Which brings self to the book she began reading at 4:44: Asne Seierstad’s The Bookseller of Kabul. Self has heard things about this story: such as how the bookseller permitted the reporter to live in his home, granting her unprecedented access to his family for the book she was writing. Then, when the book came out, the bookseller was outraged by Ms. Seierstad’s depiction of him as authoritarian and mysoginistic, and accused her of abusing his hospitality. There are many facets to this story that self does not understand, but when she sees the inner flap of the book jacket, she has a little better idea about what was going on.

The reporter is a young Norwegian woman (and here self thought all along that she was a man), and she is very pretty. Perhaps the Kabul bookseller was flattered to have the reporter taking down notes on almost his every utterance. (That’ll teach you, bookseller from Kabul! Never, ever judge a book by its cover!) Perhaps he was as intrigued by this young, independent woman as she was with his family. The reporter, too, must have been aware of her charms. Did she in fact flirt with this man in order to win “favor,” to gain the unusual level of access that she did? Was this in fact the reason behind the man’s acute sense of outrage and betrayal?

Self is only on p. 36, but already she finds this book enormously enthralling. Here is what the Ms. Seierstad has to say on the subject of “the veil”:

I was spared to having to adhere to the Afghan women’s strict dress code, and I could go wherever I wanted. Nevertheless, I often dressed in the burka, simply to be left alone. A Western woman in the streets ok Kabul attracts a lot of unwanted attention. Beneath the burka I could gaze around to my heart’s content without being stared at in return. I could observe other family members when we were out, without everyone’s attention being diverted to me. Anonymity became a release, the only place to which I could return; in Kabul quiet places were in short supply.
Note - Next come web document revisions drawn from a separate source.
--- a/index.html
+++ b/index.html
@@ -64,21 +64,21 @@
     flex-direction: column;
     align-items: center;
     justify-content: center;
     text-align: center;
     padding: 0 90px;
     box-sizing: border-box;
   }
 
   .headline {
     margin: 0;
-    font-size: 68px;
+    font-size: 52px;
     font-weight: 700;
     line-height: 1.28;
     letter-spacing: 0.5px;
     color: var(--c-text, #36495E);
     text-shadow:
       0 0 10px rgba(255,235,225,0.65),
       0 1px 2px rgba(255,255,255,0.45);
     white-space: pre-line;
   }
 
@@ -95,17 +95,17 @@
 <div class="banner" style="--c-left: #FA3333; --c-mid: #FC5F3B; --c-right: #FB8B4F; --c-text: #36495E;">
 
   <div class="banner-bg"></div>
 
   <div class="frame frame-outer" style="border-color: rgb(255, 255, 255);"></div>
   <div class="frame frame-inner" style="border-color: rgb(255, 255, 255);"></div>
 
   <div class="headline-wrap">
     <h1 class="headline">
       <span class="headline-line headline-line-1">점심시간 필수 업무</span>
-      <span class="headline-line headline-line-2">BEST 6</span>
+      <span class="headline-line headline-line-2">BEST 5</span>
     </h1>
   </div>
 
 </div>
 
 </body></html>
I also wore the burka to discover for myself what it is like to be an Afghan woman; what it feels like to squash into the chockablock back rows reserved for women when the rest of the bus is half empty, what it feels like to squeeze into the trunk of a taxi because a man is occupying the back seat, what it feels like to be stared at as a tall and attractive burka, and receive my first burka-compliment from a man in the street.

A little later, Ms. Seiserstad recounts the sad tale of Jamila, a young, beautiful woman “from a superior family” who was married off to a distant relative. After spending two weeks with his bride, Jamila’s husband goes abroad to try and obtain a visa for her, and there the trouble begins.
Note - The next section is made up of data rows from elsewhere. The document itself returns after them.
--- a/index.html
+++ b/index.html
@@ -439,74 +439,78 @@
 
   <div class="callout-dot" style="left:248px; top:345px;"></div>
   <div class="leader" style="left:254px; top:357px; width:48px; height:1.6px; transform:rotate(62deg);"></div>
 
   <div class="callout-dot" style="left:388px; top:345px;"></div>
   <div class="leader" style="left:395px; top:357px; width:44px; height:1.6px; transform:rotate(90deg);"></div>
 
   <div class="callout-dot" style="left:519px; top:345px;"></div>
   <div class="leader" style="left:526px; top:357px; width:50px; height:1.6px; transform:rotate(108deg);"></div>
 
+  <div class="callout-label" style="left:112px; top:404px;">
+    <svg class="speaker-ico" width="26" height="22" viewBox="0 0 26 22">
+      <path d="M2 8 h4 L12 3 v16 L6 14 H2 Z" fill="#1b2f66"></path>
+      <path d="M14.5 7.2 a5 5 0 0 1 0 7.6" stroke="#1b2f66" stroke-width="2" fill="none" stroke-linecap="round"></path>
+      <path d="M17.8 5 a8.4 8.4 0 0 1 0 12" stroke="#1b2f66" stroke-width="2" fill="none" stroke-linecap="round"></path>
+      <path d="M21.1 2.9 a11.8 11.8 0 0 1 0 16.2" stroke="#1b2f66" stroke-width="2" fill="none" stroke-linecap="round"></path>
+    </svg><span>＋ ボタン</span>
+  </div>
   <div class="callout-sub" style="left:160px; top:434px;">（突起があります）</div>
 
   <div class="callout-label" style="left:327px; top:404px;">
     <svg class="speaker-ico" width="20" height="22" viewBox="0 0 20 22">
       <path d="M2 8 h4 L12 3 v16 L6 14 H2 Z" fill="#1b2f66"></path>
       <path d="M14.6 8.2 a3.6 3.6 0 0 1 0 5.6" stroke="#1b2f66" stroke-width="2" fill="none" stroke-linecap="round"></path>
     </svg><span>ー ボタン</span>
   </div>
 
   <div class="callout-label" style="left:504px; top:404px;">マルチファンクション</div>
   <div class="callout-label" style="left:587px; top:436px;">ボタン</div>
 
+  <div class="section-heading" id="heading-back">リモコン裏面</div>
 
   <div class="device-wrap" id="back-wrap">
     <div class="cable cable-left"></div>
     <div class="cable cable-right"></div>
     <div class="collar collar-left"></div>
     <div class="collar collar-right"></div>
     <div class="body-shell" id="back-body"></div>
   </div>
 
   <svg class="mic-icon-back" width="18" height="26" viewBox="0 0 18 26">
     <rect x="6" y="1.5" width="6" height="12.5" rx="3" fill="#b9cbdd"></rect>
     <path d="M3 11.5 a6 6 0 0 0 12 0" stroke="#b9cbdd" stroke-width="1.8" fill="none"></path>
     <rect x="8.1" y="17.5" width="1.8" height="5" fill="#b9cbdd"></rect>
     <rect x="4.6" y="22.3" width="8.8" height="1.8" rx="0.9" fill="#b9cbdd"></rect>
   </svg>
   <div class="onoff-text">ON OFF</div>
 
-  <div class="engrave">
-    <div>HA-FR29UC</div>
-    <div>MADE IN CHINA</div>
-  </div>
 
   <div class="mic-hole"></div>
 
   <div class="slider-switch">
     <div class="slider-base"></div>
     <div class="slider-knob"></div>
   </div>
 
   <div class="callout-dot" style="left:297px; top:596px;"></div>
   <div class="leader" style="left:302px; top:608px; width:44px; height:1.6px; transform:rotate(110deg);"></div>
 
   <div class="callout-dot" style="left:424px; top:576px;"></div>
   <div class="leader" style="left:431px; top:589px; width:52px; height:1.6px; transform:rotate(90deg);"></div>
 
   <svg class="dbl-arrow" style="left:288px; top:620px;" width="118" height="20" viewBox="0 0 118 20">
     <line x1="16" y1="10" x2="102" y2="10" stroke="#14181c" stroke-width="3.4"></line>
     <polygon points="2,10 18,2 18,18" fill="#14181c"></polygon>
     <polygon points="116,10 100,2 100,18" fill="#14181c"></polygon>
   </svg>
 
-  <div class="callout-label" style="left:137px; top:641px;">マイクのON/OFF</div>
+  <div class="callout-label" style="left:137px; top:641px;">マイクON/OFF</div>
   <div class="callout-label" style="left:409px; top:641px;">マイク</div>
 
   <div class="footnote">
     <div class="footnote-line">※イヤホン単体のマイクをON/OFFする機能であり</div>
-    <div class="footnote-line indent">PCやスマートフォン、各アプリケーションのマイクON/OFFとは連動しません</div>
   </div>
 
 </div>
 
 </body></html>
They got her after three months. The police had ratted on her. They had spied a man crawling in through her window.

They never got the man, but the husband’s brother found some of his belongings in Jamila’s room, proof of the relationship. The groom’s family immediately dissolved the marriage and sent her packing. She was locked up for two days while a family council was held.

Three days later Jamila’s brother told their neighbors that his sister had died as the result of an accident with a fan that shortcircuited.

What Ms. Seierstad finds most chilling is this: “It was she, the mother, who in the end dispatched her three sons to kill her daughter.”